▶ Activity
Copy out each line of the material in which the word "align" can be found.

* * *

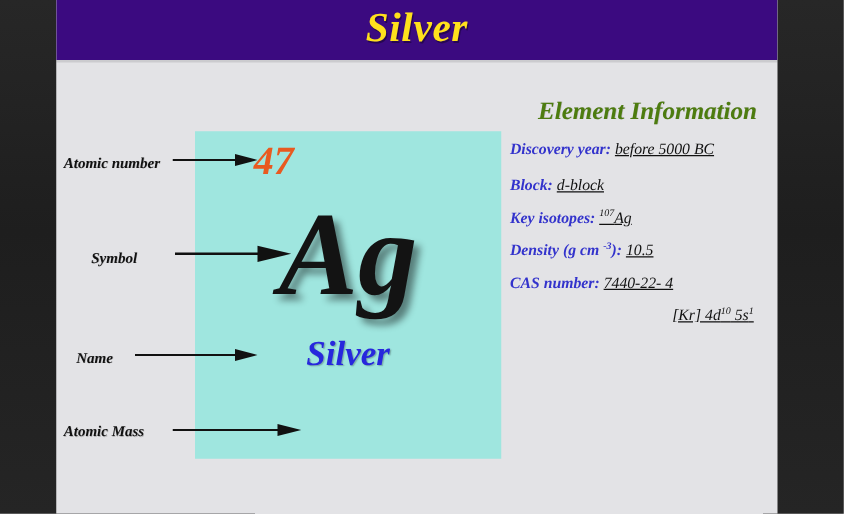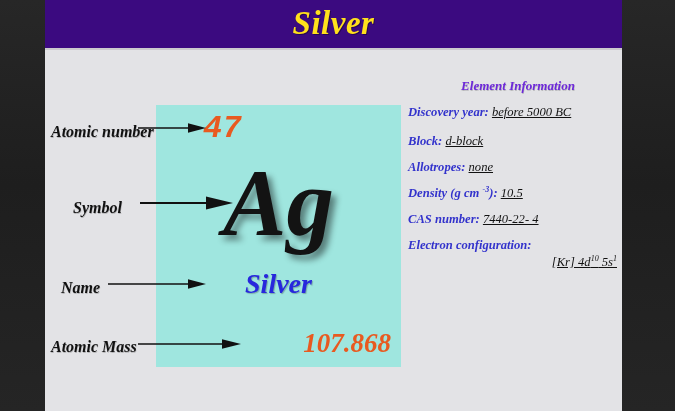--- a/index.html
+++ b/index.html
@@ -78,21 +78,20 @@
   }
 
   #atomic-number {
     position: absolute;
     left: 47px;
     top: 5px;
     color: #e85a20;
     font-size: 32px;
     font-weight: bold;
     font-style: italic;
-    font-family: Liberation Mono, monospace;
   }
 
   #symbol {
     position: absolute;
     left: 0;
     top: 42px;
     width: 245px;
     text-align: center;
     color: #131313;
     font-size: 95px;
@@ -125,43 +124,43 @@
     color: #e85a20;
     font-size: 27px;
     font-weight: bold;
     font-style: italic;
   }
 
   
   .callout-label {
     position: absolute;
     color: #111;
-    font-size: 16px;
+    font-size: 12px;
     font-weight: bold;
     font-style: italic;
     white-space: nowrap;
     text-shadow: 0.5px 0.5px 0 rgba(0,0,0,0.2);
   }
 
   .callout-arrow {
     position: absolute;
     pointer-events: none;
   }
 
   
   #info-panel {
     position: absolute;
     left: 363px;  
     top: 78px;
     width: 214px;
   }
 
   #info-heading {
-    color: #6d28d9;
-    font-size: 13px;
+    color: #4d7c0f;
+    font-size: 20px;
     font-weight: bold;
     font-style: italic;
     text-align: center;
     padding-left: 6px;
     margin-bottom: 11px;
     text-shadow: 0.5px 0.5px 0 rgba(0,0,0,0.18);
   }
 
   .info-row {
     font-size: 12.6px;
@@ -186,21 +185,21 @@
 
   .info-row sup {
     font-size: 8px;
     vertical-align: super;
     line-height: 0;
   }
 
   #electron-config-value {
     display: block;
     text-align: right;
-    padding-right: 5px;
+    padding-right: 19px;
     margin-top: 2px;
   }
 
   
   .gap-lg { margin-bottom: 14px; }
 </style>
 </head>
 <body>
 
 <div id="app">
@@ -209,21 +208,20 @@
 
     <div id="title-banner">
       <div id="title-text">Silver</div>
     </div>
     <div id="banner-shadow"></div>
 
     <div id="element-card">
       <div id="atomic-number">47</div>
       <div id="symbol">Ag</div>
       <div id="element-name">Silver</div>
-      <div id="atomic-mass">107.868</div>
     </div>
 
     <div class="callout-label" style="left:6px; top:123px;">Atomic number</div>
     <svg class="callout-arrow" style="left:93px; top:121px;" width="68" height="14" viewBox="0 0 68 14">
       <line x1="0" y1="7" x2="54" y2="7" stroke="#111" stroke-width="1.6"></line>
       <polygon points="50,2.2 68,7 50,11.8" fill="#111"></polygon>
     </svg>
 
     <div class="callout-label" style="left:28px; top:199px;">Symbol</div>
     <svg class="callout-arrow" style="left:95px; top:195px;" width="93" height="16" viewBox="0 0 93 16">
@@ -252,37 +250,36 @@
         <span class="info-value">before 5000 BC</span>
       </div>
 
 
       <div class="info-row">
         <span class="info-label">Block:</span>
         <span class="info-value">d-block</span>
       </div>
 
 
-
-      <div class="info-row">
-        <span class="info-label">Allotropes:</span>
-        <span class="info-value">none</span>
-      </div>
+      <div class="info-row">
+        <span class="info-label">Key isotopes:</span>
+        <span class="info-value"><sup>107</sup><span>Ag</span></span>
+      </div>
+
 
       <div class="info-row">
         <span class="info-label"><span>Density (g cm</span> <sup>-3</sup><span>):</span></span>
         <span class="info-value">10.5</span>
       </div>
 
       <div class="info-row">
         <span class="info-label">CAS number:</span>
         <span class="info-value">7440-22- 4</span>
       </div>
 
       <div class="info-row">
-        <span class="info-label">Electron configuration:</span>
         <span class="info-value" id="electron-config-value"><span>[Kr] 4d</span><sup>10</sup><span> 5s</span><sup>1</sup></span>
       </div>
 
     </div>
 
   </div>
 </div>
 
 </body></html>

* * *

▶ Task solution
     text-align: center;
     text-align: center;
     vertical-align: super;
     text-align: right;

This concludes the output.